This review covers the three editions of Irving Kristol's essays: (1) Kristol, Irving. Reflections of a neo-conservative (1986); (2 Neo-conservatism: The autobiography of an idea / Irving Kristol (1999); and (3) The Neo-conservative Persuasion: Selected Essays. 1942-2009/Irving Kristol, ed. Gertrude Himmelfarb (2009). The essays were written from the late 1940s through the 1990s.
It's difficult to write a review that can convey the scope, depth, and power of wisdom contained in these collections of articles, but it would be more difficult to write a separate review for each collection. Duplication of the articles in more than one book is a problem. At least twelve of the essays are reprinted verbatim in their entirety in the "Reflections" and the "Autobiography of an idea" edited by Kristol. Half the essay, "The Right Stuff" is duplicated word for word in Himmelfarb's collection as well as the complete "An Autobiographical Memoir" which is reprinted from Kristol's "Autobiography of an idea". The three volumes total 118 essays and 1,100 pages.
These articles were originally written for "think" magazines (Encounter, Commentary, The National Interest et al) which Kristol edited or co-edited with prominent public intellectuals such as Daniel Bell. Kristol also appeared in many symposiums, gave many interviews and lectures, and was Professor of Social Thought at New York University. He was a fellow of the American Academy of Arts and Sciences, a member of the Council on Foreign Relations and fellow emeritus at the American Enterprise Institute. This is but a small sample of his prestigious affiliations and honors. He died aged 89 on Sept. 18, 2009 from complications of lung cancer.
Since all three volumes contain essays that cover the same fifty year time frame, there is no continuous connection; they are not in sequence, each volume is a self-contained selection covering the same basic themes and time frame as the others. The articles are brief, some only three or four pages, the average being perhaps eight or nine pages. This is not the kind of writing for a gripping read although Kristol is lucid and fluent. These are not books. They are collections of condensed critiques of the political and cultural issues of modernity and post modernity by one of the finest minds of this era. Kristol's insights are as viable today as when they were written.
In the "Reflections" edition (pp. 76-77) Kristol lays out the creed of the neoconservative which is abbreviated here:
(1) Neo-conservatism is a current of thought...provoked by disillusionment with contemporary liberalism....

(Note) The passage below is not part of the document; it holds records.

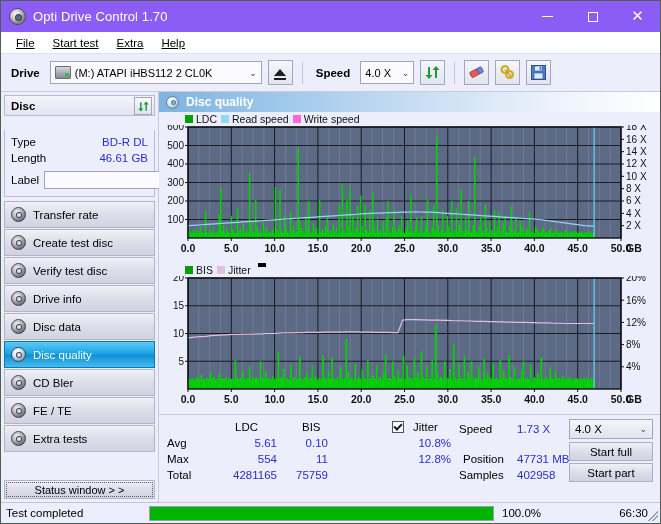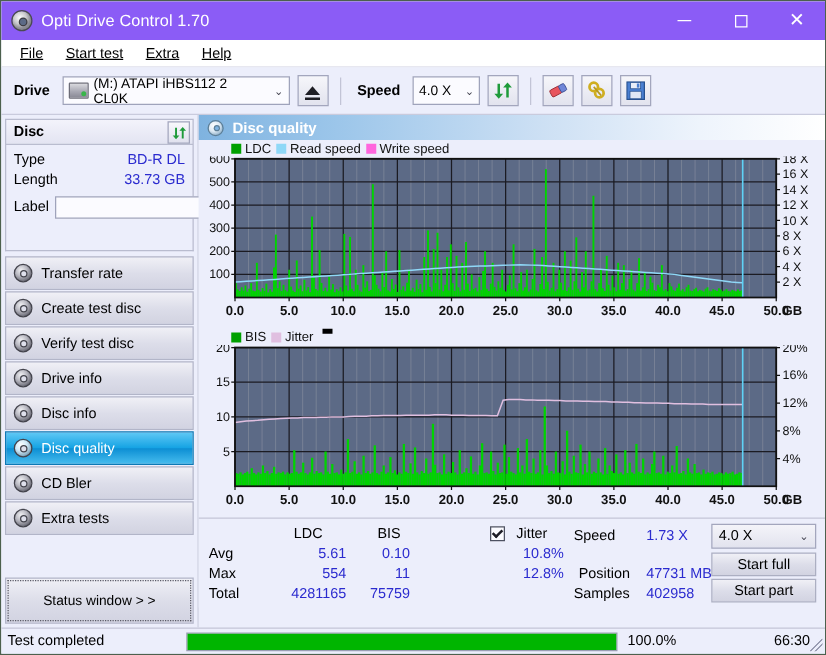--- a/index.html
+++ b/index.html
@@ -101,21 +101,21 @@
     font-size: 11px;
     padding: 0 4px;
     position: relative;
   }
   .combo .caret {
     margin-left: auto;
     padding-left: 8px;
     color: #3b3b48;
     font-size: 9px;
   }
-  #drive-combo { width: 182px; }
+  #drive-combo { width: 212px; }
   #drive-combo .drv-icon {
     width: 16px; height: 13px;
     margin-right: 4px;
     background: linear-gradient(180deg,#d9d9de 0%, #a9a9b4 55%, #8a8a96 100%);
     border: 1px solid #6d6d78;
     border-radius: 1px;
     position: relative;
     flex: none;
   }
   #drive-combo .drv-icon::after{
@@ -167,22 +167,22 @@
     position: absolute; right: 2px; top: 1px;
     width: 18px; height: 18px;
     background: linear-gradient(180deg,#f8f8fc 0%, #e0e1ee 100%);
     border: 1px solid #a3a6bd;
     display: flex; align-items: center; justify-content: center;
   }
   #disc-info {
     background: #eceefb;
     border: 1px solid #b9bccf;
     border-top: none;
-    margin: 0 3px 4px 3px;
-    padding: 4px 6px 24px 6px;
+    margin: 14px 3px 4px 3px;
+    padding: 4px 6px 6px 6px;
   }
   .info-row {
     display: flex; justify-content: space-between;
     font-size: 11.5px;
     line-height: 16px;
   }
   .info-row .k { color: #000; }
   .info-row .v { color: #2b2bcf; }
   .label-row { display: flex; align-items: center; margin-top: 4px; gap: 5px; }
   .label-row .k { font-size: 11.5px; }
@@ -240,21 +240,21 @@
     content:""; position:absolute; left:5px; top:5px;
     width:4px; height:4px; border-radius:50%;
     background:#dfe0ec; box-shadow: 0 0 0 1px #43434c;
   }
   .nav-btn.active .nav-icon {
     background: radial-gradient(circle at 38% 32%, #ffffff 0%, #cfe9f8 40%, #7a9fb5 78%, #4c6c80 100%);
   }
   .nav-spacer { flex: 1; }
   #status-window-btn {
     margin: 3px;
-    height: 37px;
+    height: 19px;
     background: linear-gradient(180deg,#f0f0f6 0%, #dcdde9 52%, #d2d3e1 100%);
     border: 1px solid #b2b5c8;
     outline: 1px dotted #5a5a66;
     outline-offset: -3px;
     display: flex; align-items: center; justify-content: center;
     font-size: 11px;
   }
 
   
   #right { flex: 1; display: flex; flex-direction: column; background: #eceefb; }
@@ -445,21 +445,21 @@
         </svg>
       </span>
     </div>
     <div id="disc-info">
       <div class="info-row">
         <span class="k">Type</span>
         <span class="v">BD-R DL</span>
       </div>
       <div class="info-row">
         <span class="k">Length</span>
-        <span class="v">33.73 GB</span>
+        <span class="v">46.61 GB</span>
       </div>
       <div class="label-row">
         <span class="k">Label</span>
         <input id="label-input" type="text" value="" style="">
         <span id="label-disc-btn">
           <span class="dsk"></span>
         </span>
       </div>
     </div>
 
@@ -475,29 +475,33 @@
       <div class="nav-btn">
         <span class="nav-icon"></span>
         <span>Verify test disc</span>
       </div>
       <div class="nav-btn">
         <span class="nav-icon"></span>
         <span>Drive info</span>
       </div>
       <div class="nav-btn">
         <span class="nav-icon"></span>
-        <span>Disc info</span>
+        <span>Disc data</span>
       </div>
       <div class="nav-btn active">
         <span class="nav-icon"></span>
         <span>Disc quality</span>
       </div>
       <div class="nav-btn">
         <span class="nav-icon"></span>
         <span>CD Bler</span>
+      </div>
+      <div class="nav-btn">
+        <span class="nav-icon"></span>
+        <span>FE / TE</span>
       </div>
       <div class="nav-btn">
         <span class="nav-icon"></span>
         <span>Extra tests</span>
       </div>
     </div>
 
     <div class="nav-spacer"></div>
     <div id="status-window-btn">Status window &gt; &gt;</div>
   </div>

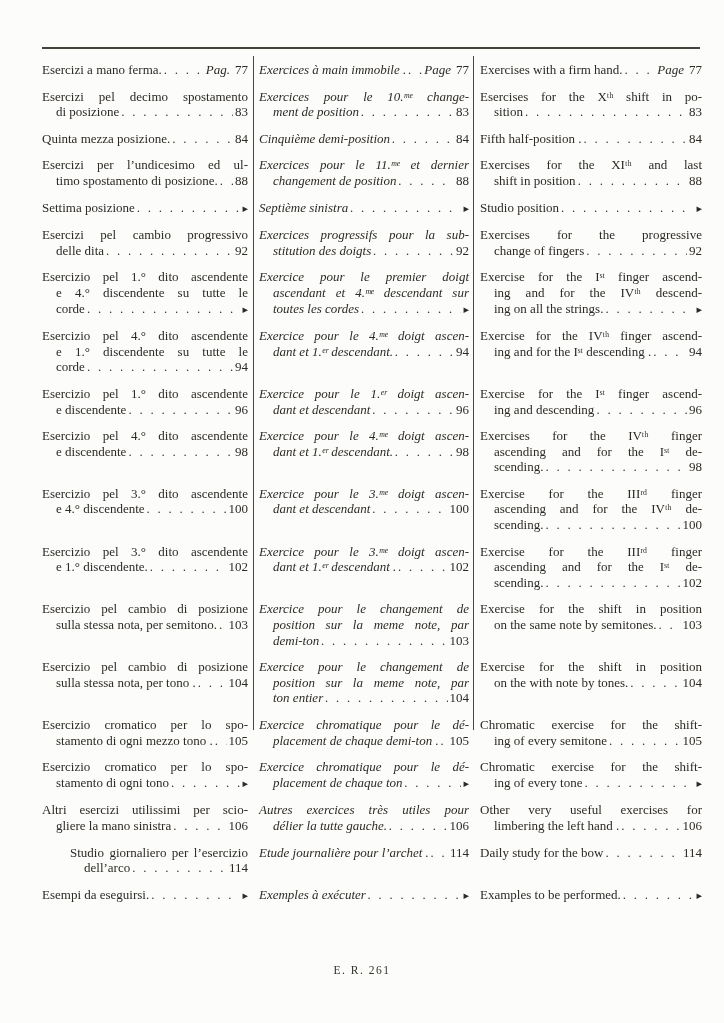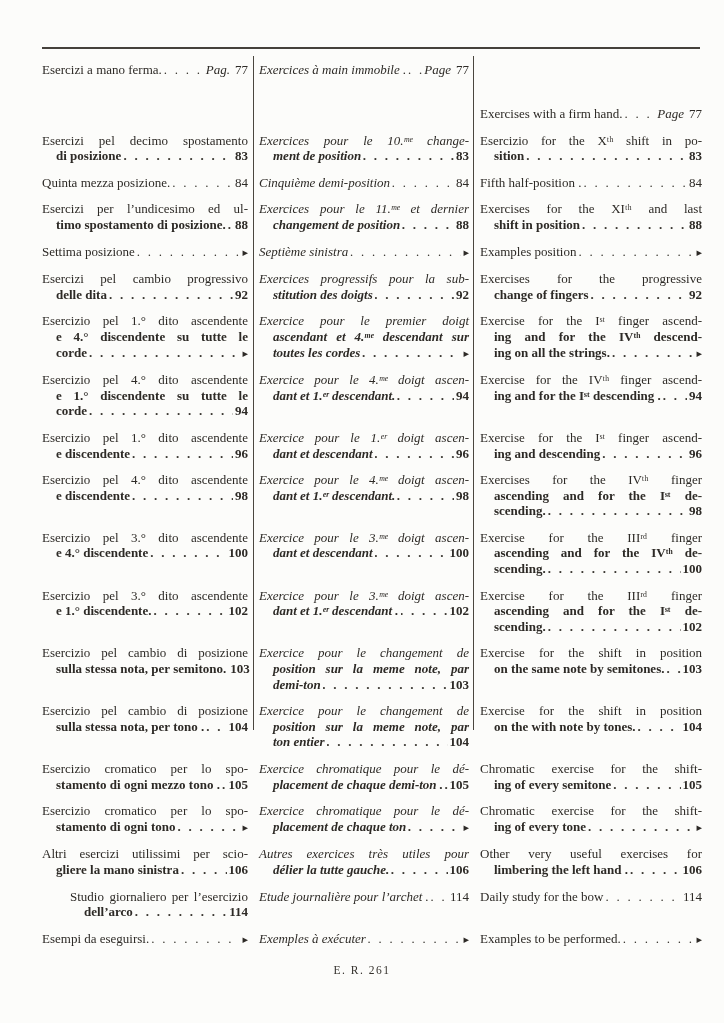--- a/index.html
+++ b/index.html
@@ -25,21 +25,21 @@
   }
   .divider {
     position:absolute; top:56px; width:1px; height:674px;
     background:#4a463f;
   }
   .divider.d1 { left:253px; }
   .divider.d2 { left:473px; }
   .entry { align-self:start; }
   .entry.italic { font-style:italic; }
   .line { text-align:justify; text-align-last:justify; }
-  .line.cont { padding-left:14px;font-weight:bold; }
+  .line.cont { padding-left:14px; }
   .line.last { display:flex; align-items:baseline; text-align:left; text-align-last:auto; }
   .line.last .t { white-space:nowrap; }
   .leader { flex:1 1 auto; overflow:hidden; white-space:nowrap; min-width:0; margin:0 2px; }
   .leader::before { content:". . . . . . . . . . . . . . . . . . . . . . . . ."; word-spacing:4.5px; color:#3a3731; }
   .plabel { font-style:italic; margin-right:5px; white-space:nowrap; }
   .pnum { font-style:normal; white-space:nowrap; text-align:right; }
   .pnum.ditto { font-size:11px; }
   .footer {
     position:absolute; left:0; right:0; top:964px;
     text-align:center; font-size:11.5px; letter-spacing:1.5px; color:#35322d;
@@ -348,30 +348,30 @@
           <span class="pnum">114</span>
         </div>
       </div>
       <div class="entry italic" style="grid-area: 19 / 2;">
         <div class="line last">
           <span class="t">Exemples à exécuter</span>
           <span class="leader"></span>
           <span class="pnum ditto">▸</span>
         </div>
       </div>
-      <div class="entry roman" style="grid-area: 1 / 3; margin-top: 44px;">
+      <div class="entry roman" style="grid-area: 1 / 3;">
         <div class="line last">
           <span class="t">Exercises with a firm hand.</span>
           <span class="leader"></span>
           <span class="plabel">Page</span>
           <span class="pnum">77</span>
         </div>
       </div>
       <div class="entry roman" style="grid-area: 2 / 3;">
-        <div class="line">Esercizio for the Xᵗʰ shift in po-</div>
+        <div class="line">Esercises for the Xᵗʰ shift in po-</div>
         <div class="line cont last">
           <span class="t">sition</span>
           <span class="leader"></span>
           <span class="pnum">83</span>
         </div>
       </div>
       <div class="entry roman" style="grid-area: 3 / 3;">
         <div class="line last">
           <span class="t">Fifth half-position .</span>
           <span class="leader"></span>
@@ -381,21 +381,21 @@
       <div class="entry roman" style="grid-area: 4 / 3;">
         <div class="line">Exercises for the XIᵗʰ and last</div>
         <div class="line cont last">
           <span class="t">shift in position</span>
           <span class="leader"></span>
           <span class="pnum">88</span>
         </div>
       </div>
       <div class="entry roman" style="grid-area: 5 / 3;">
         <div class="line last">
-          <span class="t">Examples position</span>
+          <span class="t">Studio position</span>
           <span class="leader"></span>
           <span class="pnum ditto">▸</span>
         </div>
       </div>
       <div class="entry roman" style="grid-area: 6 / 3;">
         <div class="line">Exercises for the progressive</div>
         <div class="line cont last">
           <span class="t">change of fingers</span>
           <span class="leader"></span>
           <span class="pnum">92</span>

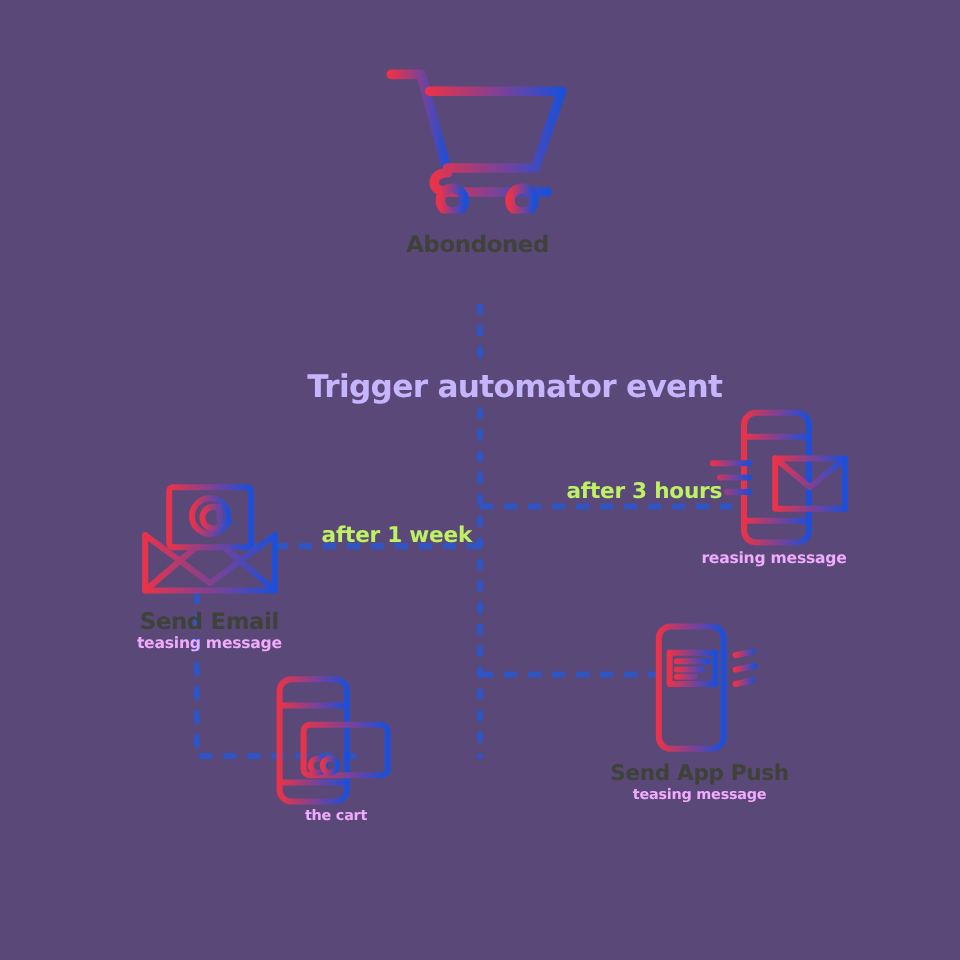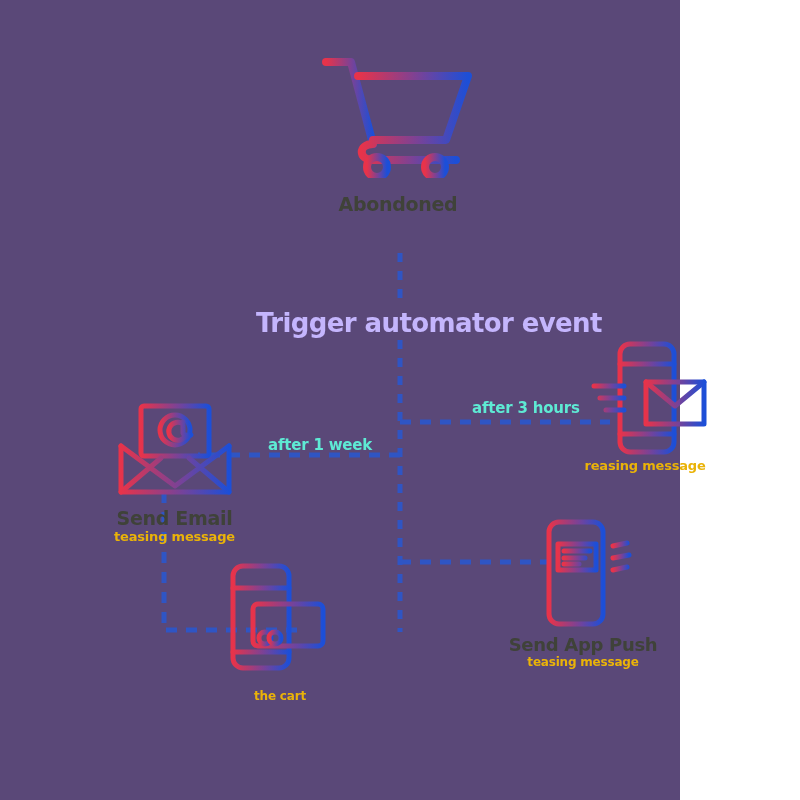--- a/index.html
+++ b/index.html
@@ -7,21 +7,21 @@
     padding: 0;
   }
   body {
     width: 800px;
     height: 800px;
     overflow: hidden;
     font-family: "DejaVu Sans", sans-serif;
   }
   #canvas {
     position: relative;
-    width: 680px;
+    width: 800px;
     height: 800px;
     background: #5a4878;
   }
   .layer {
     position: absolute;
     left: 0;
     top: 0;
     width: 800px;
     height: 800px;
   }
@@ -38,39 +38,39 @@
     font-family: "DejaVu Sans", sans-serif;
     font-weight: bold;
     color: #3f4239;
     letter-spacing: -0.3px;
     line-height: 1.12;
   }
   .node-sub {
     display: block;
     font-family: "DejaVu Sans", sans-serif;
     font-weight: bold;
-    color: #eab308;
+    color: #f0abfc;
     letter-spacing: -0.2px;
     line-height: 1.15;
   }
   .big-title {
     position: absolute;
     font-family: "DejaVu Sans", sans-serif;
     font-weight: bold;
     color: #c4b5fd;
     font-size: 26px;
     letter-spacing: -0.6px;
     white-space: nowrap;
   }
   .edge-label {
     position: absolute;
     font-family: "DejaVu Sans", sans-serif;
     font-weight: bold;
-    color: #5eead4;
-    font-size: 15px;
+    color: #bef264;
+    font-size: 18px;
     letter-spacing: -0.2px;
     white-space: nowrap;
   }
   
   #node-cart        { left: 268px; top: 48px;  width: 260px; }
   #node-cart .node-title { font-size: 19px; margin-top: 16px; }
 
   #node-email       { left: 72px;  top: 400px; width: 205px; }
   #node-email .node-title { font-size: 19px; margin-top: 8px; }
   #node-email .node-sub   { font-size: 13px; margin-top: 1px; }
@@ -82,21 +82,21 @@
   #node-apppush     { left: 490px; top: 518px; width: 186px; }
   #node-apppush .node-title { font-size: 18px; margin-top: 7px; }
   #node-apppush .node-sub   { font-size: 12px; margin-top: 1px; }
 
   #node-whatsapp    { left: 360px; top: 608px; width: 180px; }
   #node-whatsapp .node-title { font-size: 18px; margin-top: 7px; }
   #node-whatsapp .node-sub   { font-size: 12px; margin-top: 1px; }
 
   #node-checkout    { left: 190px; top: 562px; width: 180px; }
   #node-checkout .node-title { font-size: 18px; margin-top: 7px; }
-  #node-checkout .node-sub   { font-size: 12px; margin-top: 18px; }
+  #node-checkout .node-sub   { font-size: 12px; margin-top: 1px; }
 
   #label-week   { left: 268px; top: 436px; }
   #label-hours  { left: 472px; top: 399px; }
   #title-trigger{ left: 256px; top: 308px; }
 </style>
 </head>
 <body>
 
 <div id="canvas">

(2) ....neo-conservatism is anti-romantic in substance and temperament.
3) ....the teaching and writing of the late Leo Strauss are of importance....Neoconservatives are admiring of Aristotle, respectful of Locke, distrustful of Rousseau.
(4) The attitude of neoconservatives to bourgeois society and the bourgeois ethos is one of detached attachment (sic).
(5) Neoconservatism is inclined to the belief that a predominantly market economy...is a necessary precondition...for a free society. It also sees a market economy as favorable to economic growth.
(6) Neoconservatives believe in the importance of economic growth...as indispensable for social and political stability.
(7) A conservative welfare state...is perfectly consistent with a neoconservative perspective...a state that takes a degree of responsibility for helping to shape the preferences that the people exercise in a free market.
(8) Neoconservatives look upon family and religion as indispensable pillars of a decent society.
Each collection of essays deserves five stars, yet I would not recommend buying all three. The first edition, "Reflections" (1986) is the best. I recommend this book without reservation. It is shorter, and more focused on political thought. It contains the important articles on Adam Smith and Machiavelli and Kristol's thoughts on both. This book is sufficient for a good grasp of the early history and content of neoconservative thought.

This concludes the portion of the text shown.